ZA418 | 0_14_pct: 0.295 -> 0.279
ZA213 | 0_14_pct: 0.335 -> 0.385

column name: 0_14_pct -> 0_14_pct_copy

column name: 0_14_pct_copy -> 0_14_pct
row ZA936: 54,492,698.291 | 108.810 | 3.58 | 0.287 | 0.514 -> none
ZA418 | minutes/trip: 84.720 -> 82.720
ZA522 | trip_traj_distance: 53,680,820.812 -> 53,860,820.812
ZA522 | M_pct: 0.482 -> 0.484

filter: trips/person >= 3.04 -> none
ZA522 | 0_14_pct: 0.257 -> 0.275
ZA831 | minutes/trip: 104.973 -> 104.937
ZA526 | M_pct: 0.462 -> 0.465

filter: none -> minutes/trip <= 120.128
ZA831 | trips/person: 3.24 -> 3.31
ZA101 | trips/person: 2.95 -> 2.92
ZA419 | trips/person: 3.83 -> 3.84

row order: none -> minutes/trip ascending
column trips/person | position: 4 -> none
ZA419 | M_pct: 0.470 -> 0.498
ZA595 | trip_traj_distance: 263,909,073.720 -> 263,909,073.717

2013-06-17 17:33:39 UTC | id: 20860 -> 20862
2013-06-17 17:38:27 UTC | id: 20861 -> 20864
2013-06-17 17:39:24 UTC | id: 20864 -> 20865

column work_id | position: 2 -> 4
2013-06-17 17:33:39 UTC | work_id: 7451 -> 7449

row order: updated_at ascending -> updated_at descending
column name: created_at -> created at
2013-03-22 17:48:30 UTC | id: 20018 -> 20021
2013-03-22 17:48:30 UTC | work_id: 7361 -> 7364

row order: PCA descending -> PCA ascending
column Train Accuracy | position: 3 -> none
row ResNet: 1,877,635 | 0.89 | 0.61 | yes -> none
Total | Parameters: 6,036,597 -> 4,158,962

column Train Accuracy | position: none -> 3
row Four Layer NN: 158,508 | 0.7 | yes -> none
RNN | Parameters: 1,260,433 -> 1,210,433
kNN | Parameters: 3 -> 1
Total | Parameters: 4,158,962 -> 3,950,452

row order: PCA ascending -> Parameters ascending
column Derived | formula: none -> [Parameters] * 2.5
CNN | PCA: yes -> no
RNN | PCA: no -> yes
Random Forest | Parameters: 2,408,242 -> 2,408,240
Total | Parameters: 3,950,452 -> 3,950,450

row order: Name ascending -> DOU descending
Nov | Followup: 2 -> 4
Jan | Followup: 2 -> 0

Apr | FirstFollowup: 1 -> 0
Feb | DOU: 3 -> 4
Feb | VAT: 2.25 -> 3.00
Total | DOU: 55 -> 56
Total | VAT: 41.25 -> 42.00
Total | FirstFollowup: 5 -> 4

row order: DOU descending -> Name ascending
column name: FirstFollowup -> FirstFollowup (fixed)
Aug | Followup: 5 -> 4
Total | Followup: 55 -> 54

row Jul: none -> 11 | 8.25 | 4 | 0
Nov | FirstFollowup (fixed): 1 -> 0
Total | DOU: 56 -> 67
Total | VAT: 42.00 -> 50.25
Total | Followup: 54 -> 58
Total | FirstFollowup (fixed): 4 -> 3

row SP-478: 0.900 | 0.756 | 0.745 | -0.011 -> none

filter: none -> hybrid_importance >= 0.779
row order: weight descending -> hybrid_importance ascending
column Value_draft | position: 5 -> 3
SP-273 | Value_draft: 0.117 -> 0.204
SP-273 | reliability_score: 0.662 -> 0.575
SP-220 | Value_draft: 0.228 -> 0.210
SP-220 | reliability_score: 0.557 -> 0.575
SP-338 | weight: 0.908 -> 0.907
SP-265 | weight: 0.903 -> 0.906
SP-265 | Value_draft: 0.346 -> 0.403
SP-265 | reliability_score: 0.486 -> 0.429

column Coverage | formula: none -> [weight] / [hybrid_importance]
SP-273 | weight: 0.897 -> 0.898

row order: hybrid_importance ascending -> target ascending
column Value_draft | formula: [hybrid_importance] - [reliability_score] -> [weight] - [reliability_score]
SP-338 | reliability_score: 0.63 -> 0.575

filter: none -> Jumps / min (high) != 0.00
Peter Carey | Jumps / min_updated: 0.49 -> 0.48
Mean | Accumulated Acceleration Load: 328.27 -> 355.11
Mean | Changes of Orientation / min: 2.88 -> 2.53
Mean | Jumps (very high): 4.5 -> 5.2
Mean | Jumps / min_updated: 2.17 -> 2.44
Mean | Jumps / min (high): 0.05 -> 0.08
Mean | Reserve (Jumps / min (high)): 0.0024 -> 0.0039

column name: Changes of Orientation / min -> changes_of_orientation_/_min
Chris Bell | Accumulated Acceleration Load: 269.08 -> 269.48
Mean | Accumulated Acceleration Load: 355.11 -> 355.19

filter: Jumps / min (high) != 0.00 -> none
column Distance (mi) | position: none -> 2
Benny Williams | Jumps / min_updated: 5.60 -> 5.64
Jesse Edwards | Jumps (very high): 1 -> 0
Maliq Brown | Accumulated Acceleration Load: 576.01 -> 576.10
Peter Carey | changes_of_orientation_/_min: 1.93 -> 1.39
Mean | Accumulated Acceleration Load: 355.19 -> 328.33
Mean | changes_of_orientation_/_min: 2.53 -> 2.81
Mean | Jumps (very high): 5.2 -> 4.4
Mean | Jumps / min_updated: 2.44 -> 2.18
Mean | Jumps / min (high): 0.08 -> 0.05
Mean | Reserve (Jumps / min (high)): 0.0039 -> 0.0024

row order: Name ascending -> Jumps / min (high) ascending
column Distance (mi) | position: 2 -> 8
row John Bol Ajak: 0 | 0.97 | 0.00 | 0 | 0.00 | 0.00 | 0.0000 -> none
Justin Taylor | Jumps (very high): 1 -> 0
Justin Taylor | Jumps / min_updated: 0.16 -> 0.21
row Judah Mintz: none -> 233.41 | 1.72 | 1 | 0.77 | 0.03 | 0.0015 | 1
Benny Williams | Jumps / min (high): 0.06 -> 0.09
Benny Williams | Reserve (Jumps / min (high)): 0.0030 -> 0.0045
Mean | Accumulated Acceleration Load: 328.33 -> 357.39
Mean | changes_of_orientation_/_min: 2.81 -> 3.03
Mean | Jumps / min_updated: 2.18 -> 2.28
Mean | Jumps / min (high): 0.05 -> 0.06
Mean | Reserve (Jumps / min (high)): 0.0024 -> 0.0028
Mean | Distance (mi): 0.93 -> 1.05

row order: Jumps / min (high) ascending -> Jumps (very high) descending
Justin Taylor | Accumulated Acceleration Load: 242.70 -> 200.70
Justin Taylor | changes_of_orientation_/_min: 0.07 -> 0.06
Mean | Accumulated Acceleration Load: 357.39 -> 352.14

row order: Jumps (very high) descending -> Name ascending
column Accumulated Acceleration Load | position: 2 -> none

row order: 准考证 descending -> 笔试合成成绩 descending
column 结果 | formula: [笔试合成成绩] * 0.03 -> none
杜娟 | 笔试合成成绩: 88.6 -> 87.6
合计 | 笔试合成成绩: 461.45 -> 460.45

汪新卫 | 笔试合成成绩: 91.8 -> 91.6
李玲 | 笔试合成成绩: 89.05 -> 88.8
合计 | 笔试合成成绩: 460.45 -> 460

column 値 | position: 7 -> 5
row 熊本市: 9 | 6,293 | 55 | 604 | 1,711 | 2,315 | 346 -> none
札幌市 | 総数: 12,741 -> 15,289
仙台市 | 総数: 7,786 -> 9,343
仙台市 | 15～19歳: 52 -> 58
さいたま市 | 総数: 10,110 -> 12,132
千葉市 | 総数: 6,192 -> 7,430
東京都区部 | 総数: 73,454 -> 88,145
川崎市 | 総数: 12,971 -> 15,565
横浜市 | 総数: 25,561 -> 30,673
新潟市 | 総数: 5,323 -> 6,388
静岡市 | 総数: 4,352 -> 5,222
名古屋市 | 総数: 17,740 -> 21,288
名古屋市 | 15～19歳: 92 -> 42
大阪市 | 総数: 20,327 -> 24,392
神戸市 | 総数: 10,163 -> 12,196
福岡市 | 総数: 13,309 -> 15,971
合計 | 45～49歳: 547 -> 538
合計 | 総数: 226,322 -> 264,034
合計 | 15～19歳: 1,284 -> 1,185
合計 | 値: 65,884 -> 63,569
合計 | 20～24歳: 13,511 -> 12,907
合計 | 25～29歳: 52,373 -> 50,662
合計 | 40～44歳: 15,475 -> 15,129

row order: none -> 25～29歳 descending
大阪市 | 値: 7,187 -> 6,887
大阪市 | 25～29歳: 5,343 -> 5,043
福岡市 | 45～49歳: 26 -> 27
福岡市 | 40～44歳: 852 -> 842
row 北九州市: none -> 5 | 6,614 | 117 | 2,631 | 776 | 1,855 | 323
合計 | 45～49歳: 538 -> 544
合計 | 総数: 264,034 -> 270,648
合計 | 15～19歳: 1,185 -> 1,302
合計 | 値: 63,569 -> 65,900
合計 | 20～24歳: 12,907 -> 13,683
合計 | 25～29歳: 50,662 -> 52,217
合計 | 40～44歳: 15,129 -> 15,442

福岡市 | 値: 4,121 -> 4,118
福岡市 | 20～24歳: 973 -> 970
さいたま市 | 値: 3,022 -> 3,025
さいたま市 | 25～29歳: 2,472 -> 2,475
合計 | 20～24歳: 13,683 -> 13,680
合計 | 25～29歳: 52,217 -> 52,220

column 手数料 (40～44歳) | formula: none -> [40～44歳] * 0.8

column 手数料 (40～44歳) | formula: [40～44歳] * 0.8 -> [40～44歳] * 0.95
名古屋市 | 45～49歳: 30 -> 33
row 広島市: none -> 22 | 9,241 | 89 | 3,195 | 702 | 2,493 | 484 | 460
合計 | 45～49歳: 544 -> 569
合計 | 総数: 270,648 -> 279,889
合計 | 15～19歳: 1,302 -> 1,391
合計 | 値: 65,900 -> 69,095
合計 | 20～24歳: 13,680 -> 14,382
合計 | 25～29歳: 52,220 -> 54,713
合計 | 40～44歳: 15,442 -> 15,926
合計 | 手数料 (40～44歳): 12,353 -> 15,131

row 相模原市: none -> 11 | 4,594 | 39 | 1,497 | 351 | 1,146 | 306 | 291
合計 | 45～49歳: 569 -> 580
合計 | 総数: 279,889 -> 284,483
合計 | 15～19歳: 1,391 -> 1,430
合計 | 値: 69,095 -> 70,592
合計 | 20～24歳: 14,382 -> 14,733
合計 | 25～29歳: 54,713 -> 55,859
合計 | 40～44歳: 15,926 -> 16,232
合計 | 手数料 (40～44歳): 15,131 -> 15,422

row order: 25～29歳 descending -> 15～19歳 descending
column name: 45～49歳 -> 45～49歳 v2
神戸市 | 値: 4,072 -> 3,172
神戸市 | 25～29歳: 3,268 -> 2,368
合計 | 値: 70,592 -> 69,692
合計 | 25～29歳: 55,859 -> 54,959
--------------------
Try it →
Would you retype the lines above from the one with "ZA418 | minutes/trip: 84.720 -> 82.720" down to the one with "ZA419 | trips/person: 3.83 -> 3.84", word for word, both ends included and no other lines?

Finished exercise →
ZA418 | minutes/trip: 84.720 -> 82.720
ZA522 | trip_traj_distance: 53,680,820.812 -> 53,860,820.812
ZA522 | M_pct: 0.482 -> 0.484

filter: trips/person >= 3.04 -> none
ZA522 | 0_14_pct: 0.257 -> 0.275
ZA831 | minutes/trip: 104.973 -> 104.937
ZA526 | M_pct: 0.462 -> 0.465

filter: none -> minutes/trip <= 120.128
ZA831 | trips/person: 3.24 -> 3.31
ZA101 | trips/person: 2.95 -> 2.92
ZA419 | trips/person: 3.83 -> 3.84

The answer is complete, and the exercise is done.